* **Task item**:
Please print the entries below exactly, from the line with "(775, 249) none -> (844, 283) //" through the line with "(234, 579) none", including both of those lines and leaving out all others.

* **Given records**:
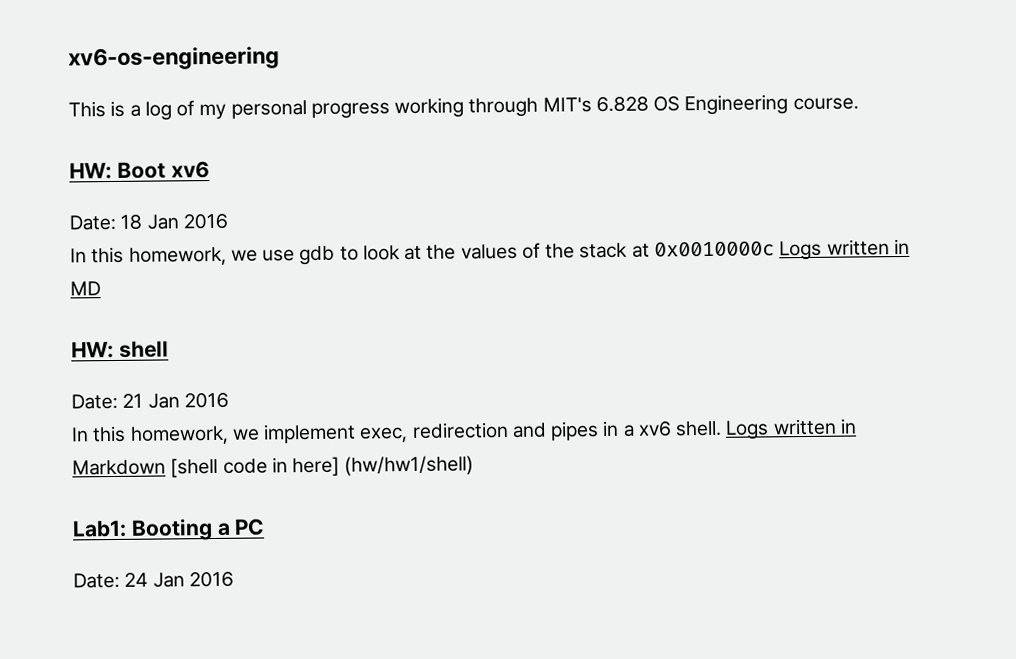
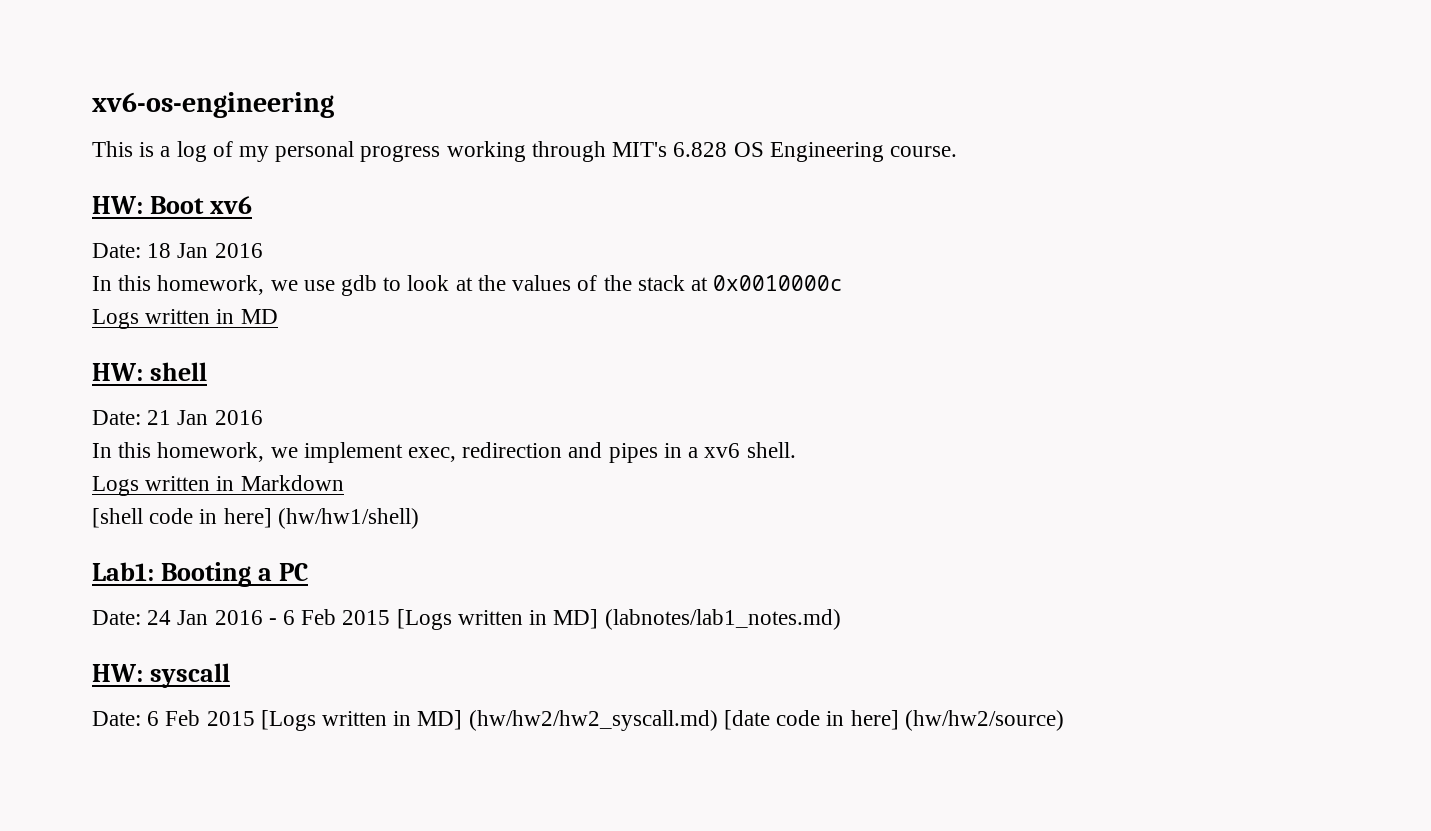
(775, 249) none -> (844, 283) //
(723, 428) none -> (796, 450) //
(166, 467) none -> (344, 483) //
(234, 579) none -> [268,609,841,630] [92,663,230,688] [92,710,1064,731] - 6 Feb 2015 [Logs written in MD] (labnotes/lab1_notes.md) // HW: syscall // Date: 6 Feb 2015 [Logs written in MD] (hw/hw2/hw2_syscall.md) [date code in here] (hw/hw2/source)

--

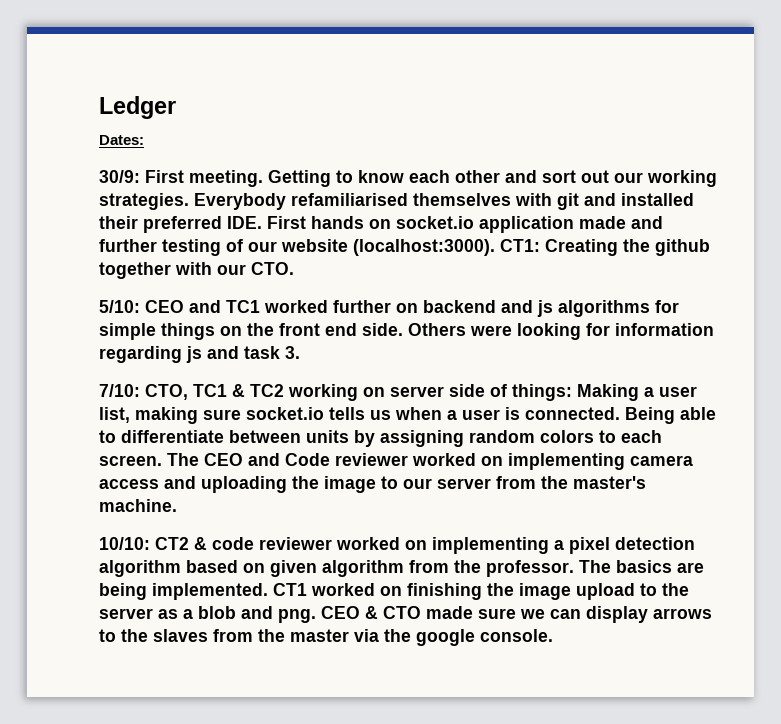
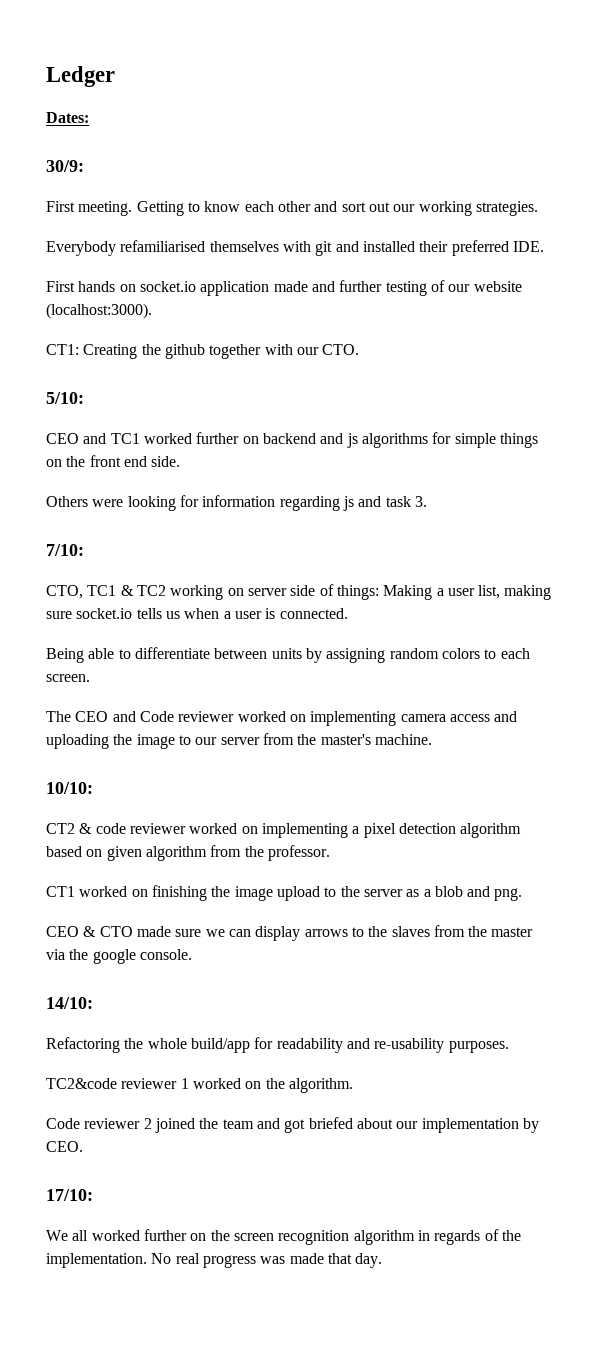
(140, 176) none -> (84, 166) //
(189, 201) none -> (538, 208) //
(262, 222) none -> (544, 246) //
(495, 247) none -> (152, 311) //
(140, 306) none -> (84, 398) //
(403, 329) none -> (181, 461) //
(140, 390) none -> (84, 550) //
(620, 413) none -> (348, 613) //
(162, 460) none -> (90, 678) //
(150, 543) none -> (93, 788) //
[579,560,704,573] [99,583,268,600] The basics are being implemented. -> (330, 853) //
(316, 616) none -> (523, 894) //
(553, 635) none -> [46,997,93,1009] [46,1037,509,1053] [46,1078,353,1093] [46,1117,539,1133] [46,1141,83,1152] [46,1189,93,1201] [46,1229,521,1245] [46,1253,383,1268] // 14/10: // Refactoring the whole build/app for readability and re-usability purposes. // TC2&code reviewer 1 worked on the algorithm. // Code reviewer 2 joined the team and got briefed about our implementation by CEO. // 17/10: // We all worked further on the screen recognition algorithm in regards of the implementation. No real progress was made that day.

* **Your solution**:
(775, 249) none -> (844, 283) //
(723, 428) none -> (796, 450) //
(166, 467) none -> (344, 483) //
(234, 579) none -> [268,609,841,630] [92,663,230,688] [92,710,1064,731] - 6 Feb 2015 [Logs written in MD] (labnotes/lab1_notes.md) // HW: syscall // Date: 6 Feb 2015 [Logs written in MD] (hw/hw2/hw2_syscall.md) [date code in here] (hw/hw2/source)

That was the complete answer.